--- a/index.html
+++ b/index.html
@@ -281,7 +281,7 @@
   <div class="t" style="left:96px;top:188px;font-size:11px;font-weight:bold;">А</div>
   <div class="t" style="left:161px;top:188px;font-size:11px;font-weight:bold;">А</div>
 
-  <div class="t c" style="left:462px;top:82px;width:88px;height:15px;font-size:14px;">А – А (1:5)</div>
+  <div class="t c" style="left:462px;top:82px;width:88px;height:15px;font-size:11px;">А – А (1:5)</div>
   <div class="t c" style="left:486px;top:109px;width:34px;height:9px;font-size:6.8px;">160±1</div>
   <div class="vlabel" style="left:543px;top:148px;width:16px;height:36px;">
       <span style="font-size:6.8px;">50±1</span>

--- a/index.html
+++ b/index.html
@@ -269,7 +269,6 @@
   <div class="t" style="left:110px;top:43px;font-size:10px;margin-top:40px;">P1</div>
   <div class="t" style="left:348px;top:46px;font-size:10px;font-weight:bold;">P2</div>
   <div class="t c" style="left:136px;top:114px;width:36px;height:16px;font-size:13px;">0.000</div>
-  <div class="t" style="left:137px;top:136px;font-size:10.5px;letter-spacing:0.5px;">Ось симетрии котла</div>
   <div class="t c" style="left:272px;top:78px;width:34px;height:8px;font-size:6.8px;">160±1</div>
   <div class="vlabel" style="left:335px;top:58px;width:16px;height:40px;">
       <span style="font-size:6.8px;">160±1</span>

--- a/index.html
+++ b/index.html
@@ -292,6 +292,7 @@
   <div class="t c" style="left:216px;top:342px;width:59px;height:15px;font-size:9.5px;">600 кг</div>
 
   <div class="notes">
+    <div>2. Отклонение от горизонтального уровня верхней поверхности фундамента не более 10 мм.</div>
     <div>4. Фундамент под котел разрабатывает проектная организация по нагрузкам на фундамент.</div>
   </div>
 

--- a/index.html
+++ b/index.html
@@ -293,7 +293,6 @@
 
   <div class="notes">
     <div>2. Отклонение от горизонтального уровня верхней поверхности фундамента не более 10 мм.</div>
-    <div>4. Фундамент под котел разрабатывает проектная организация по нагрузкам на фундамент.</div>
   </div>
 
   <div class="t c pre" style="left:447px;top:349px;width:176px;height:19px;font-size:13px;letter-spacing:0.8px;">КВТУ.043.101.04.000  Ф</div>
════════════════
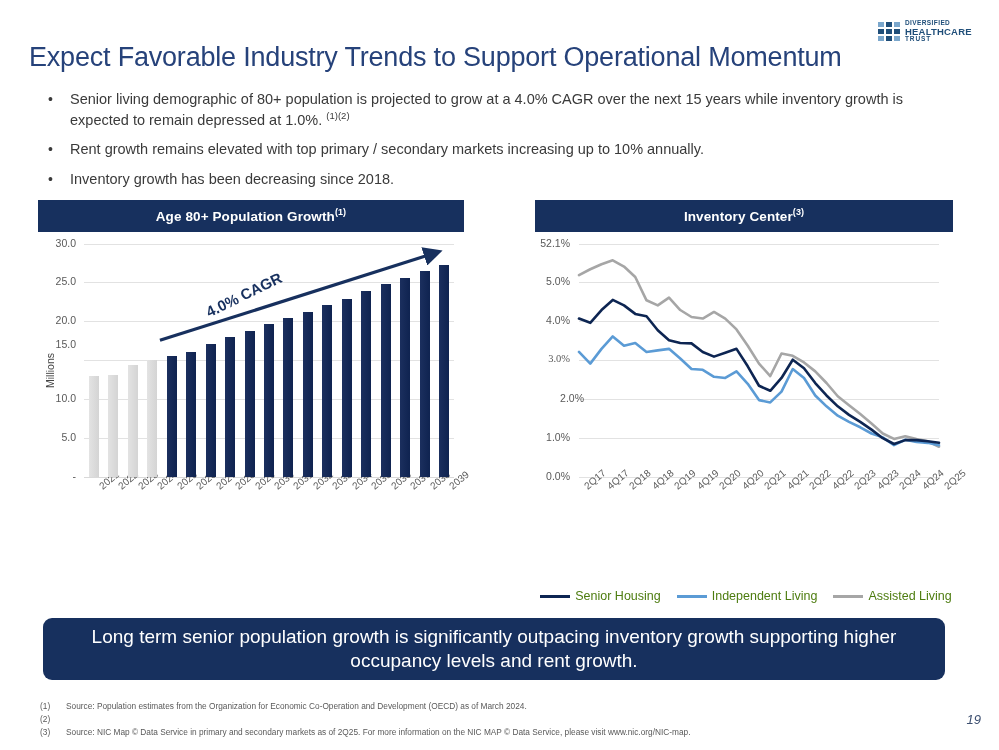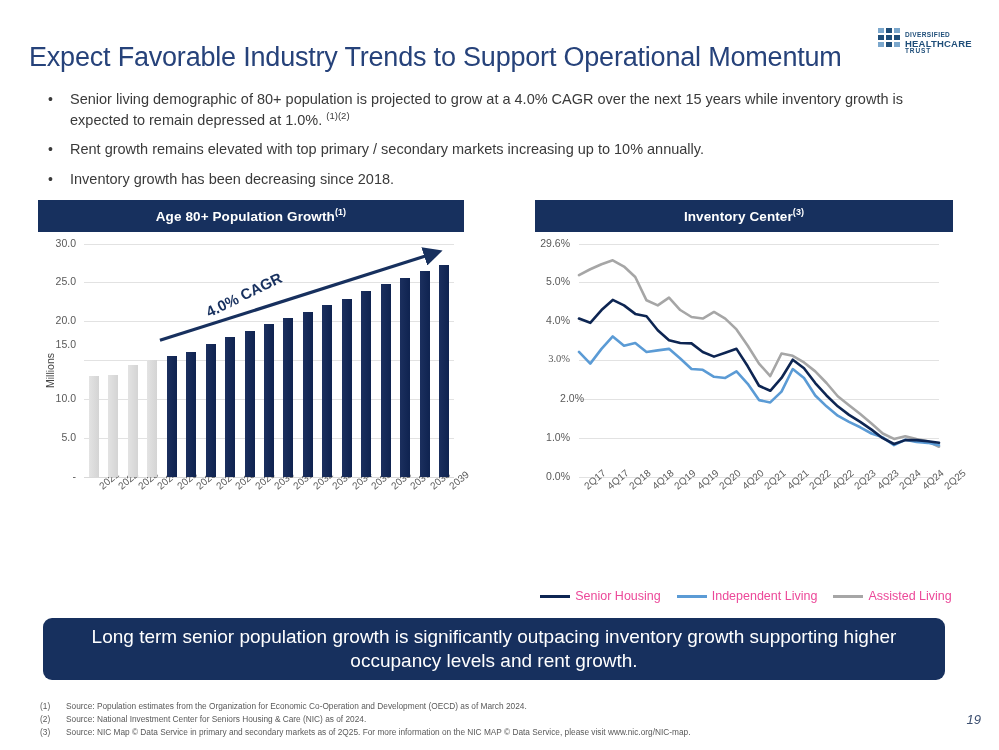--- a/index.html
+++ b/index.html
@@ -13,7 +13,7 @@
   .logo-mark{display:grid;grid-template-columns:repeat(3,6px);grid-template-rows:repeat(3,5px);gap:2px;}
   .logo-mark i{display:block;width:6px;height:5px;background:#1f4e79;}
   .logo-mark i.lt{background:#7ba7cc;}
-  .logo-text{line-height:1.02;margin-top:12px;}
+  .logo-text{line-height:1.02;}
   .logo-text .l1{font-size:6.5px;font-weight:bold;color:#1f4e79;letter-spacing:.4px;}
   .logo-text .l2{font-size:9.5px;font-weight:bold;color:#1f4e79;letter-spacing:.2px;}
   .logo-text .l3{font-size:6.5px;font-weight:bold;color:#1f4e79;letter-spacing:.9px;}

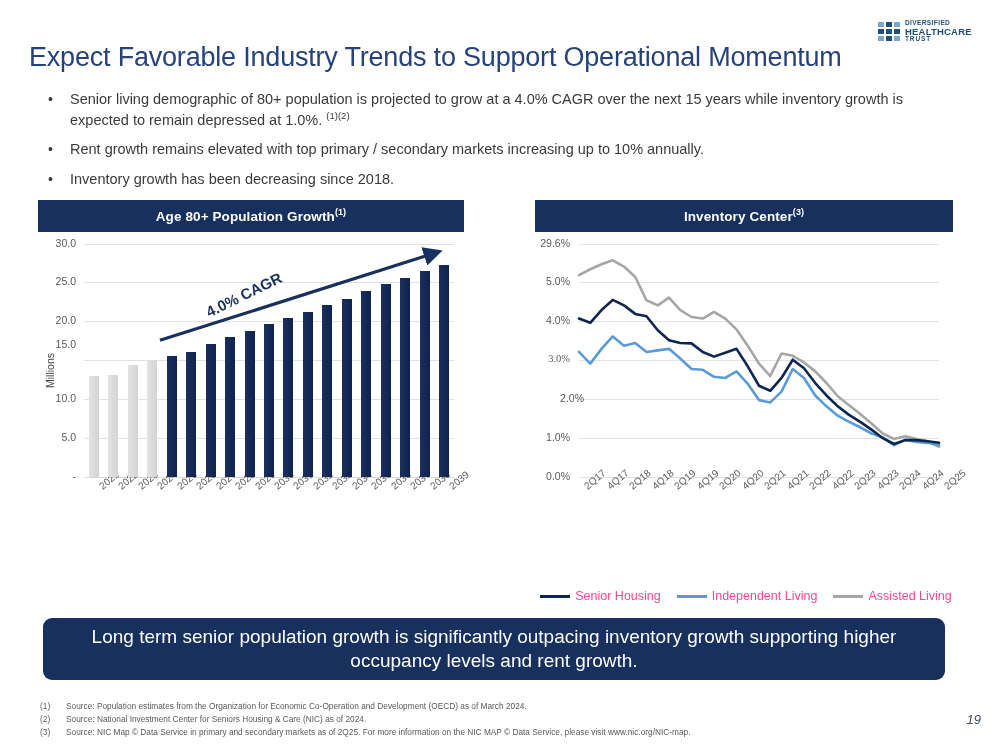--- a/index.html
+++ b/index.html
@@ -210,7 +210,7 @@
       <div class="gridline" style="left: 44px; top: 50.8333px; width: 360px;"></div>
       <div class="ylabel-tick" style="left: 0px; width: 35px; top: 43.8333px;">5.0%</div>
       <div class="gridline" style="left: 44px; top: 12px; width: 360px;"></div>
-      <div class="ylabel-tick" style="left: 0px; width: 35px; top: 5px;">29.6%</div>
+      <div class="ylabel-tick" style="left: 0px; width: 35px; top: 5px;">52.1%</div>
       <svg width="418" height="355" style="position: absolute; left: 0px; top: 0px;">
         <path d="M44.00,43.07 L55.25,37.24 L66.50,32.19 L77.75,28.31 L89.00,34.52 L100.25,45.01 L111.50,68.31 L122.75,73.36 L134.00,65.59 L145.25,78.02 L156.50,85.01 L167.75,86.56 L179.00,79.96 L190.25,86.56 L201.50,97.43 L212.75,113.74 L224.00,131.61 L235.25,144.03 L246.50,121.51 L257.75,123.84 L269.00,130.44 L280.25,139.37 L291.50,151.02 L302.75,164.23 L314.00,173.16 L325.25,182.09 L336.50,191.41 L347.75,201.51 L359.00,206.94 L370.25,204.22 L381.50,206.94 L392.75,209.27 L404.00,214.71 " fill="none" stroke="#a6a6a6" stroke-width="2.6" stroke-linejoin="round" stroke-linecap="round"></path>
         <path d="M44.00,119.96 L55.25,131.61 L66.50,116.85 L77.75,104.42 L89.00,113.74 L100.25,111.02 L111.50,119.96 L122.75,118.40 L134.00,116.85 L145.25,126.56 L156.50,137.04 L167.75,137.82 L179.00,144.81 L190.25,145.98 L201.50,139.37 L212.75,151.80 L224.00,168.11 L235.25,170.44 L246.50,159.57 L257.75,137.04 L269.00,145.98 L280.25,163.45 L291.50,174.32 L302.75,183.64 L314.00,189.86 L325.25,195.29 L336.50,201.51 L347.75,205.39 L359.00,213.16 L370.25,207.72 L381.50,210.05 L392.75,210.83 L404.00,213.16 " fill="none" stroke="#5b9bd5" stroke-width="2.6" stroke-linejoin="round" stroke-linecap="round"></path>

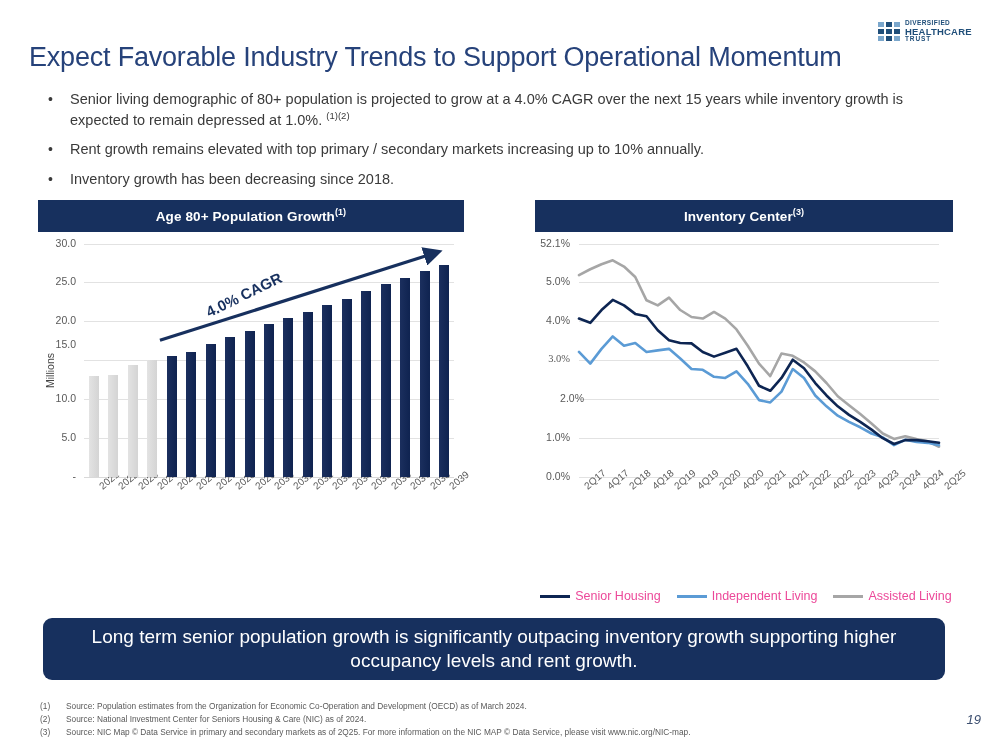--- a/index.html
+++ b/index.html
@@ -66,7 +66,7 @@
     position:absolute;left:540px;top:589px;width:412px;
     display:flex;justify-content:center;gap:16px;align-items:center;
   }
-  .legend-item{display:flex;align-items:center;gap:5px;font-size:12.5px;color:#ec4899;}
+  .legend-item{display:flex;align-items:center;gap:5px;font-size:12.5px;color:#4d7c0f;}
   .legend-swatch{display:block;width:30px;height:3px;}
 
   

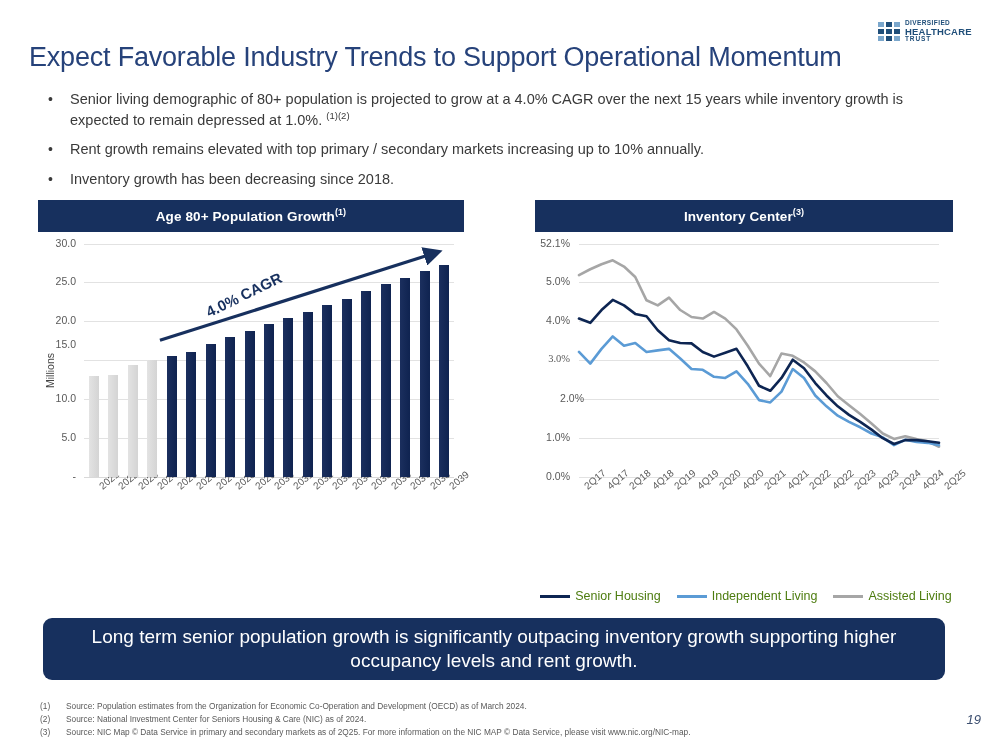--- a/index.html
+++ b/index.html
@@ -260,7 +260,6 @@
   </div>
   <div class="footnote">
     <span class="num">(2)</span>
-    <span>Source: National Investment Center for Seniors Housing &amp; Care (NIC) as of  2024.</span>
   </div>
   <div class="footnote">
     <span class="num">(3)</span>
════════════════
Wherever the string "items" is found in the listing above, copy the line that contains it.

--- OUTPUT FOR THIS TASK ---
     display:flex;justify-content:center;gap:16px;align-items:center;
-  .legend-item{display:flex;align-items:center;gap:5px;font-size:12.5px;color:#ec4899;}
+  .legend-item{display:flex;align-items:center;gap:5px;font-size:12.5px;color:#4d7c0f;}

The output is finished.